My neighbor has a brand-new Chevy Silverado 2500. He backed up into a brick retaining wall because he couldn’t see it over the slab-sided bed and tailgate of his truck. Three grand in damage. Now you know why most of these trucks – soon, all these trucks – come with closed-circuit back-up cameras.
Next item: I’d like to know why no one makes a hybrid or diesel-powered minivan. I just reviewed the ’13 Nissan Quest (see here) and vented about this at length. Can you think of a vehicle more ideally suited – both in terms of its layout (all that room for batteries/electric motors) and utilitarian mission? Most of these units are put to work schlepping kids back and forth from activities – or road-tripping families down the highway. The first type of driving (low speed, stop-and-go) is the hybrid’s ideal duty – the type of use where that layout is most efficient. The second type (steady-state highway cruising) is the diesel’s forte. But instead of hybrid-electric or diesel powered minivans that get 40 MPG we have gas-burning gas hog minivans that typically average high teens – worse than most current V-8 muscle cars. Really.
Meanwhile, you can buy a Porsche hybrid. A Lexus hybrid. Yeah, that makes sense. People who spend $70k on a car (Cayenne hybrid) are really concerned about their gas mileage . . . but family van buyers aren’t.
Which brings me to … lawyered-up GPS/audio rigs. Say what you will about the poor fidelity of old-school car radios. At least when I take my ’76 TA out for a drive, I don’t have to wait an obligatory 30 seconds before I can punch (and that’s the right word) the “accept” button and actually use the damn thing. My ancient dial-radio and 8 track turns on – and off – just like that. No LCD schtick; no shyster preambles advising me to “look out for safety” – yes, some of the them actually put it that way.

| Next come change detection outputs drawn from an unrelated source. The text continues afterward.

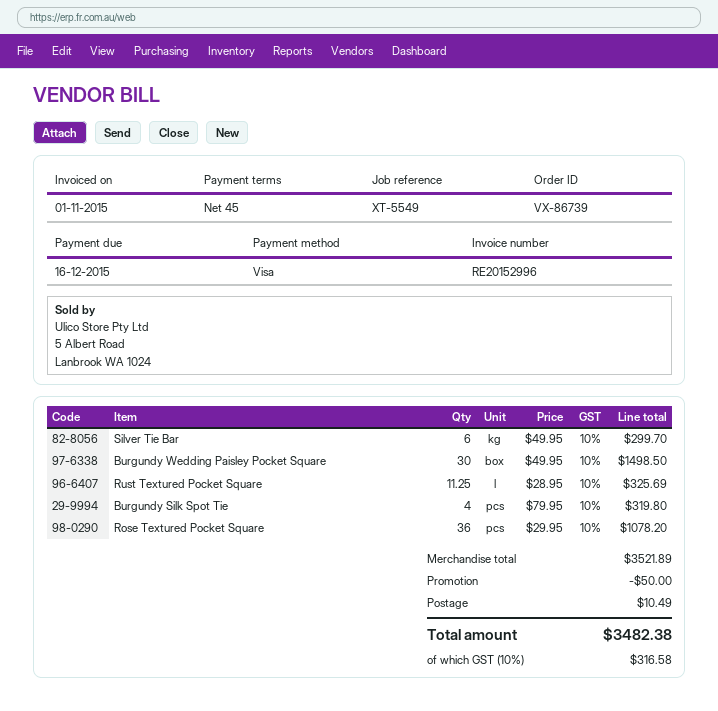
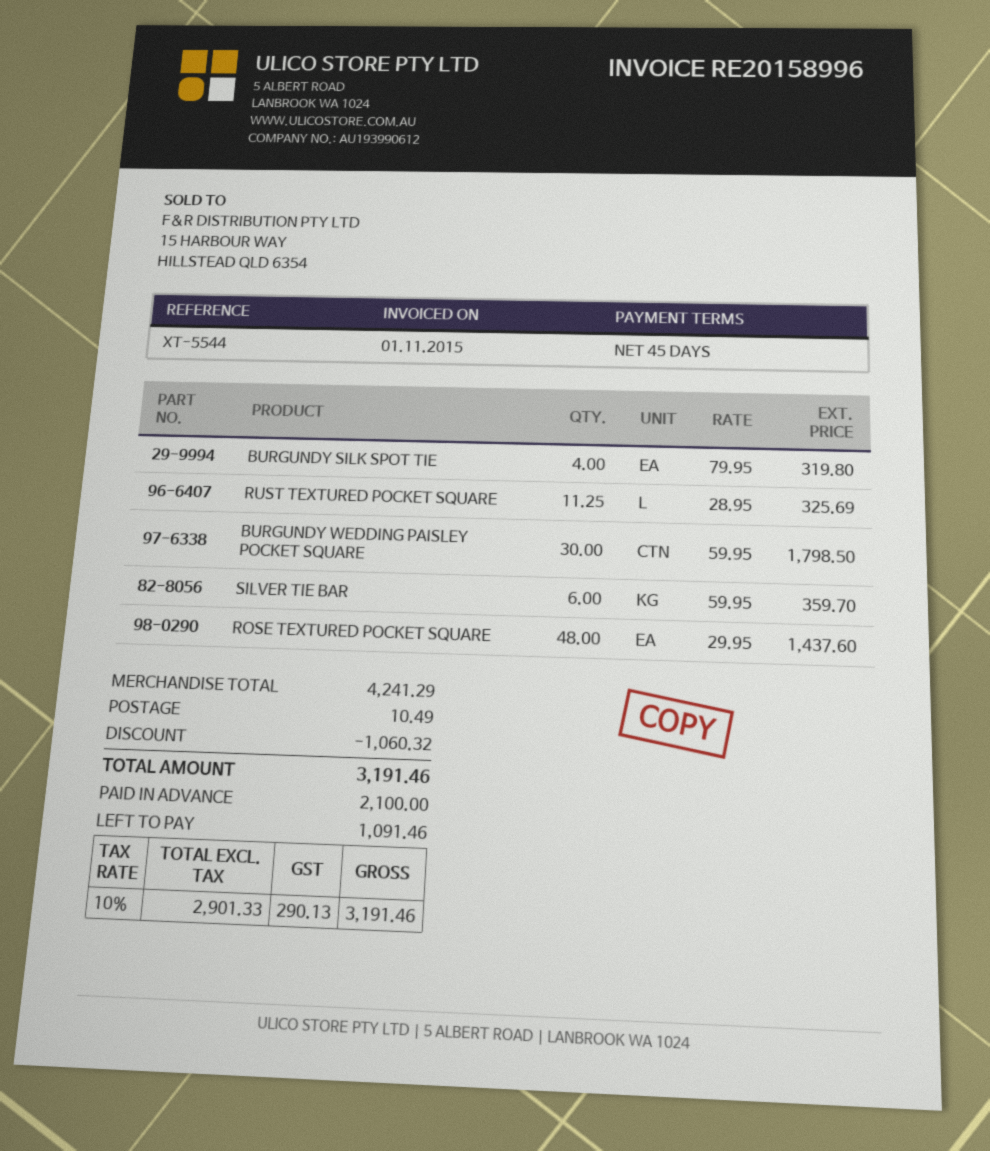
invoice number: RE20152996 -> RE20158996
reference: XT-5549 -> XT-5544
Silver Tie Bar: 6 x 49.95 = 299.70 -> 6 x 59.95 = 359.70
Burgundy Wedding Paisley Pocket Square: 30 x 49.95 = 1498.50 -> 30 x 59.95 = 1798.50
Rose Textured Pocket Square: 36 x 29.95 = 1078.20 -> 48 x 29.95 = 1437.60
subtotal: 3521.89 -> 4241.29
discount: 50.00 -> 1060.32
tax: 10% = 316.58 -> 10% = 290.13
total: 3482.38 -> 3191.46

Good ol’ safety. Now, where’d he get to?
I am also bewildered by the impotent emergency brakes you’ll find in almost every new car – if it even has an emergency brake (many just have a parking brake . . . which is exactly that; a parking brake. It doesn’t even pretend to be viable for stopping the car if it’s actually moving).
If you do get an emergency brake – the kind with a handle you can pull up to – theoretically – apply (and modulate) the brakes manually in the event the hydraulic system has failed – the tension is typically set so lax that even jerked hard and all the way to the end of its travel, only the feeblest force is applied. It’s just barely got enough holding power to keep the car from rolling once it’s already stopped. Which means it’s effectively useless as an emergency brake. You know why, of course.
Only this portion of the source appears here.